- **Before-and-after page screenshots**
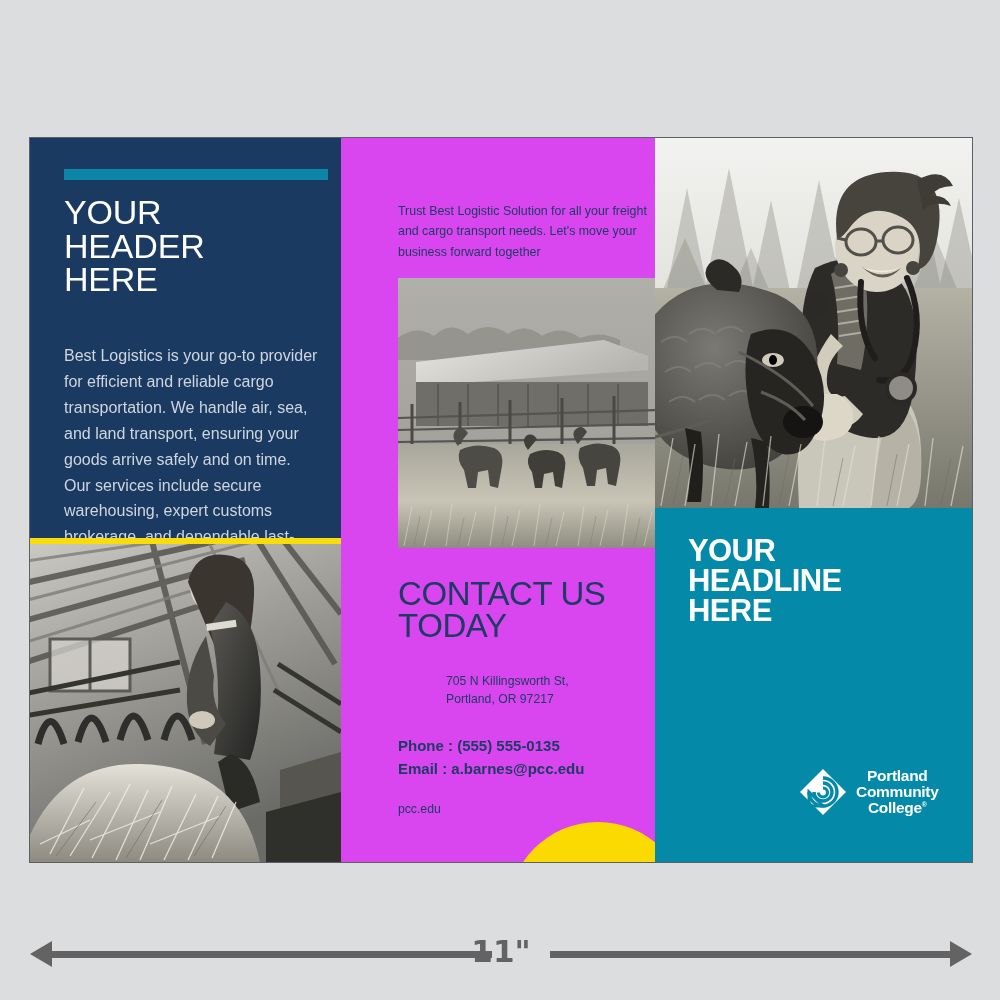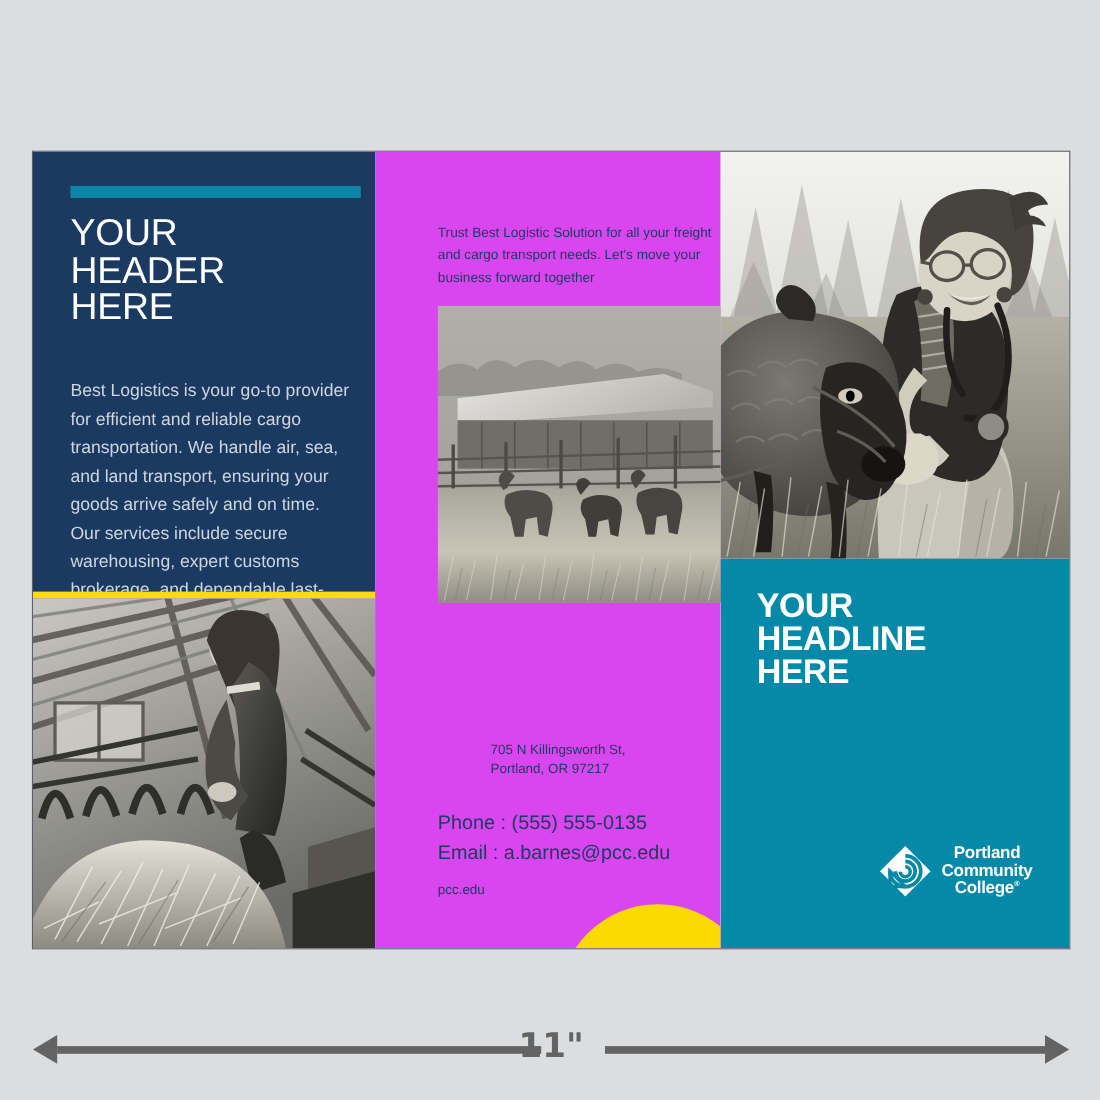--- a/index.html
+++ b/index.html
@@ -149,23 +149,24 @@
     white-space: pre-line;
     margin-left: 48px;
   }
 
   .mid-contact {
     position: absolute;
     left: 57px;
     top: 597px;
     width: 250px;
     color: #1d3c63;
-    font-size: 18px;
+    font-size: 15px;
     line-height: 1.5;
     white-space: pre-line;
+    font-weight: bold;
   }
 
   .mid-web {
     position: absolute;
     left: 57px;
     top: 664px;
     color: #1d3c63;
     font-size: 12.2px;
   }
 
@@ -482,20 +483,22 @@
             <line x1="16" y1="268" x2="22" y2="238"></line>
             <line x1="60" y1="268" x2="66" y2="240"></line>
             <line x1="104" y1="268" x2="110" y2="238"></line>
             <line x1="148" y1="268" x2="154" y2="240"></line>
             <line x1="192" y1="268" x2="198" y2="238"></line>
             <line x1="236" y1="268" x2="242" y2="240"></line>
           </g>
         </svg>
       </div>
 
+      <div class="mid-title">CONTACT US
+TODAY</div>
 
       <div class="mid-address">705 N Killingsworth St,
 Portland, OR 97217</div>
 
       <div class="mid-contact">Phone : (555) 555-0135
 Email : a.barnes@pcc.edu</div>
 
       <div class="mid-web">pcc.edu</div>
 
       <div class="yellow-dome"></div>

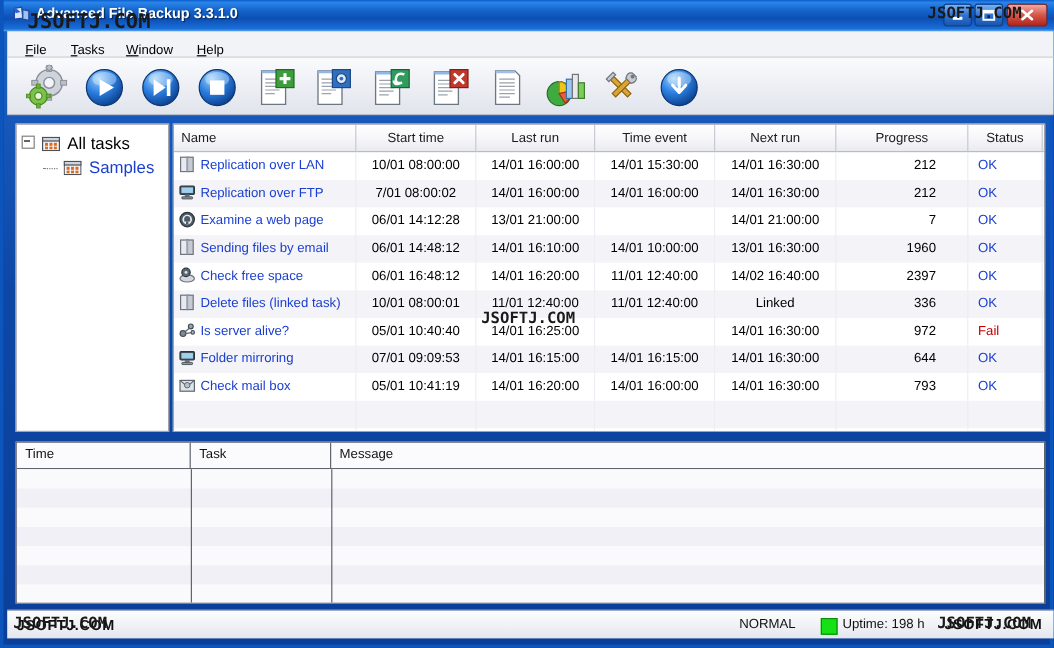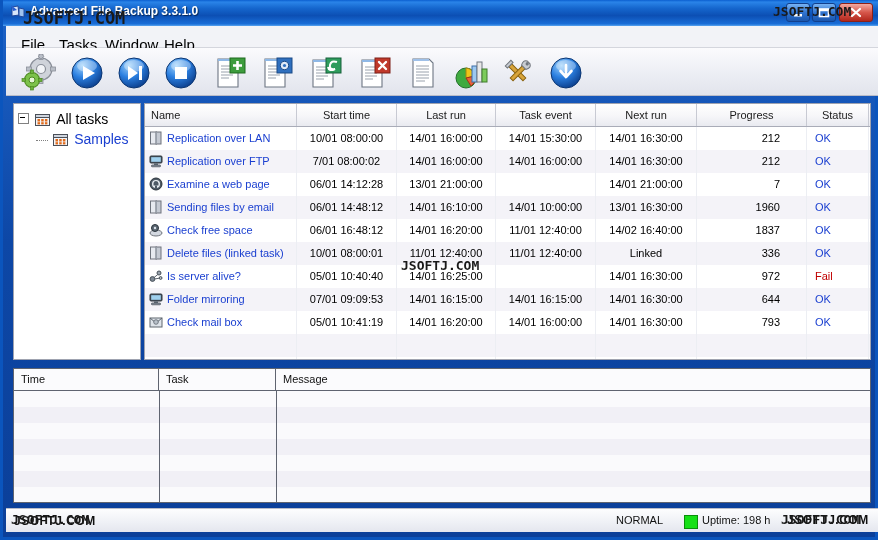--- a/index.html
+++ b/index.html
@@ -44,21 +44,21 @@
   #btn-close{left:836px;width:34px;background:linear-gradient(to bottom,#f3a9a0,#d6564a 50%,#b1271c);border-color:#8c2018;}
   .winbtn svg{display:block;margin:2px auto;}
   
   #menubar{
     position:absolute;left:3px;top:26px;width:872px;height:22px;
     background:#f2f3f7;
     border-bottom:1px solid #d4d6dd;
     box-sizing:border-box;
   }
   .menuitem{
-    position:absolute;top:9px;color:#000;font-size:15px;white-space:nowrap;
+    position:absolute;top:9px;color:#000;font-size:11px;white-space:nowrap;
     padding:1px 6px;
   }
   .menuitem u{text-decoration:underline;}
   
   #toolbar{
     position:absolute;left:3px;top:48px;width:872px;height:48px;
     background:linear-gradient(to bottom,#fbfbfd 0%,#eceef4 55%,#e2e4ec 100%);
     border-bottom:1px solid #b9bcc8;
     box-sizing:border-box;
   }
@@ -382,21 +382,21 @@
       </span>
       <span class="tree-label" id="tree-samples-label">Samples</span>
     </div>
   </div>
 
   <div id="grid">
     <div id="grid-head">
       <div class="hcell left" style="left:0;width:152px;">Name</div>
       <div class="hcell" style="left:152px;width:100px;">Start time</div>
       <div class="hcell" style="left:252px;width:99px;">Last run</div>
-      <div class="hcell" style="left:351px;width:100px;">Task event</div>
+      <div class="hcell" style="left:351px;width:100px;">Time event</div>
       <div class="hcell" style="left:451px;width:101px;">Next run</div>
       <div class="hcell" style="left:552px;width:110px;">Progress</div>
       <div class="hcell" style="left:662px;width:62px;">Status</div>
     </div>
     <div id="grid-body">
         <div class="grow odd" style="top: 0px;">
           <div class="gcell c-name" style="left: 0px; width: 152px;"><span class="task-icon"><svg width="14" height="14" viewBox="0 0 14 14">
                 <rect x="1.5" y="1" width="6" height="12" fill="#e7eaf0" stroke="#6e737c"></rect>
                 <rect x="7" y="1" width="5" height="12" fill="#c5cad3" stroke="#6e737c"></rect>
                 <rect x="6.6" y="1" width="1.2" height="12" fill="#9aa1ab"></rect>
@@ -452,21 +452,21 @@
         <div class="grow odd" style="top: 92px;">
           <div class="gcell c-name" style="left: 0px; width: 152px;"><span class="task-icon"><svg width="14" height="14" viewBox="0 0 14 14">
                 <ellipse cx="7" cy="10" rx="6" ry="3" fill="#d3d8e0" stroke="#6e737c"></ellipse>
                 <circle cx="6" cy="5" r="3.5" fill="#5b6873" stroke="#2c343c"></circle>
                 <circle cx="6" cy="5" r="1.2" fill="#dfe5ec"></circle>
               </svg></span><span>Check free space</span></div>
           <div class="gcell c-time" style="left: 152px; width: 100px;">06/01 16:48:12</div>
           <div class="gcell c-time" style="left: 252px; width: 99px;">14/01 16:20:00</div>
           <div class="gcell c-time" style="left: 351px; width: 100px;">11/01 12:40:00</div>
           <div class="gcell c-time" style="left: 451px; width: 101px;">14/02 16:40:00</div>
-          <div class="gcell c-num" style="left: 552px; width: 110px;">1837</div>
+          <div class="gcell c-num" style="left: 552px; width: 110px;">2397</div>
           <div class="gcell c-status" style="left: 662px; width: 62px;">OK</div>
         </div>
         <div class="grow even" style="top: 115px;">
           <div class="gcell c-name" style="left: 0px; width: 152px;"><span class="task-icon"><svg width="14" height="14" viewBox="0 0 14 14">
                 <rect x="1.5" y="1" width="6" height="12" fill="#e7eaf0" stroke="#6e737c"></rect>
                 <rect x="7" y="1" width="5" height="12" fill="#c5cad3" stroke="#6e737c"></rect>
                 <rect x="6.6" y="1" width="1.2" height="12" fill="#9aa1ab"></rect>
               </svg></span><span>Delete files (linked task)</span></div>
           <div class="gcell c-time" style="left: 152px; width: 100px;">10/01 08:00:01</div>
           <div class="gcell c-time" style="left: 252px; width: 99px;">11/01 12:40:00</div>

- **What is being asked**
Print the records again exactly, without the pictures.

- **Solution**
--- a/index.html
+++ b/index.html
@@ -149,23 +149,24 @@
     white-space: pre-line;
     margin-left: 48px;
   }
 
   .mid-contact {
     position: absolute;
     left: 57px;
     top: 597px;
     width: 250px;
     color: #1d3c63;
-    font-size: 18px;
+    font-size: 15px;
     line-height: 1.5;
     white-space: pre-line;
+    font-weight: bold;
   }
 
   .mid-web {
     position: absolute;
     left: 57px;
     top: 664px;
     color: #1d3c63;
     font-size: 12.2px;
   }
 
@@ -482,20 +483,22 @@
             <line x1="16" y1="268" x2="22" y2="238"></line>
             <line x1="60" y1="268" x2="66" y2="240"></line>
             <line x1="104" y1="268" x2="110" y2="238"></line>
             <line x1="148" y1="268" x2="154" y2="240"></line>
             <line x1="192" y1="268" x2="198" y2="238"></line>
             <line x1="236" y1="268" x2="242" y2="240"></line>
           </g>
         </svg>
       </div>
 
+      <div class="mid-title">CONTACT US
+TODAY</div>
 
       <div class="mid-address">705 N Killingsworth St,
 Portland, OR 97217</div>
 
       <div class="mid-contact">Phone : (555) 555-0135
 Email : a.barnes@pcc.edu</div>
 
       <div class="mid-web">pcc.edu</div>
 
       <div class="yellow-dome"></div>

--- a/index.html
+++ b/index.html
@@ -44,21 +44,21 @@
   #btn-close{left:836px;width:34px;background:linear-gradient(to bottom,#f3a9a0,#d6564a 50%,#b1271c);border-color:#8c2018;}
   .winbtn svg{display:block;margin:2px auto;}
   
   #menubar{
     position:absolute;left:3px;top:26px;width:872px;height:22px;
     background:#f2f3f7;
     border-bottom:1px solid #d4d6dd;
     box-sizing:border-box;
   }
   .menuitem{
-    position:absolute;top:9px;color:#000;font-size:15px;white-space:nowrap;
+    position:absolute;top:9px;color:#000;font-size:11px;white-space:nowrap;
     padding:1px 6px;
   }
   .menuitem u{text-decoration:underline;}
   
   #toolbar{
     position:absolute;left:3px;top:48px;width:872px;height:48px;
     background:linear-gradient(to bottom,#fbfbfd 0%,#eceef4 55%,#e2e4ec 100%);
     border-bottom:1px solid #b9bcc8;
     box-sizing:border-box;
   }
@@ -382,21 +382,21 @@
       </span>
       <span class="tree-label" id="tree-samples-label">Samples</span>
     </div>
   </div>
 
   <div id="grid">
     <div id="grid-head">
       <div class="hcell left" style="left:0;width:152px;">Name</div>
       <div class="hcell" style="left:152px;width:100px;">Start time</div>
       <div class="hcell" style="left:252px;width:99px;">Last run</div>
-      <div class="hcell" style="left:351px;width:100px;">Task event</div>
+      <div class="hcell" style="left:351px;width:100px;">Time event</div>
       <div class="hcell" style="left:451px;width:101px;">Next run</div>
       <div class="hcell" style="left:552px;width:110px;">Progress</div>
       <div class="hcell" style="left:662px;width:62px;">Status</div>
     </div>
     <div id="grid-body">
         <div class="grow odd" style="top: 0px;">
           <div class="gcell c-name" style="left: 0px; width: 152px;"><span class="task-icon"><svg width="14" height="14" viewBox="0 0 14 14">
                 <rect x="1.5" y="1" width="6" height="12" fill="#e7eaf0" stroke="#6e737c"></rect>
                 <rect x="7" y="1" width="5" height="12" fill="#c5cad3" stroke="#6e737c"></rect>
                 <rect x="6.6" y="1" width="1.2" height="12" fill="#9aa1ab"></rect>
@@ -452,21 +452,21 @@
         <div class="grow odd" style="top: 92px;">
           <div class="gcell c-name" style="left: 0px; width: 152px;"><span class="task-icon"><svg width="14" height="14" viewBox="0 0 14 14">
                 <ellipse cx="7" cy="10" rx="6" ry="3" fill="#d3d8e0" stroke="#6e737c"></ellipse>
                 <circle cx="6" cy="5" r="3.5" fill="#5b6873" stroke="#2c343c"></circle>
                 <circle cx="6" cy="5" r="1.2" fill="#dfe5ec"></circle>
               </svg></span><span>Check free space</span></div>
           <div class="gcell c-time" style="left: 152px; width: 100px;">06/01 16:48:12</div>
           <div class="gcell c-time" style="left: 252px; width: 99px;">14/01 16:20:00</div>
           <div class="gcell c-time" style="left: 351px; width: 100px;">11/01 12:40:00</div>
           <div class="gcell c-time" style="left: 451px; width: 101px;">14/02 16:40:00</div>
-          <div class="gcell c-num" style="left: 552px; width: 110px;">1837</div>
+          <div class="gcell c-num" style="left: 552px; width: 110px;">2397</div>
           <div class="gcell c-status" style="left: 662px; width: 62px;">OK</div>
         </div>
         <div class="grow even" style="top: 115px;">
           <div class="gcell c-name" style="left: 0px; width: 152px;"><span class="task-icon"><svg width="14" height="14" viewBox="0 0 14 14">
                 <rect x="1.5" y="1" width="6" height="12" fill="#e7eaf0" stroke="#6e737c"></rect>
                 <rect x="7" y="1" width="5" height="12" fill="#c5cad3" stroke="#6e737c"></rect>
                 <rect x="6.6" y="1" width="1.2" height="12" fill="#9aa1ab"></rect>
               </svg></span><span>Delete files (linked task)</span></div>
           <div class="gcell c-time" style="left: 152px; width: 100px;">10/01 08:00:01</div>
           <div class="gcell c-time" style="left: 252px; width: 99px;">11/01 12:40:00</div>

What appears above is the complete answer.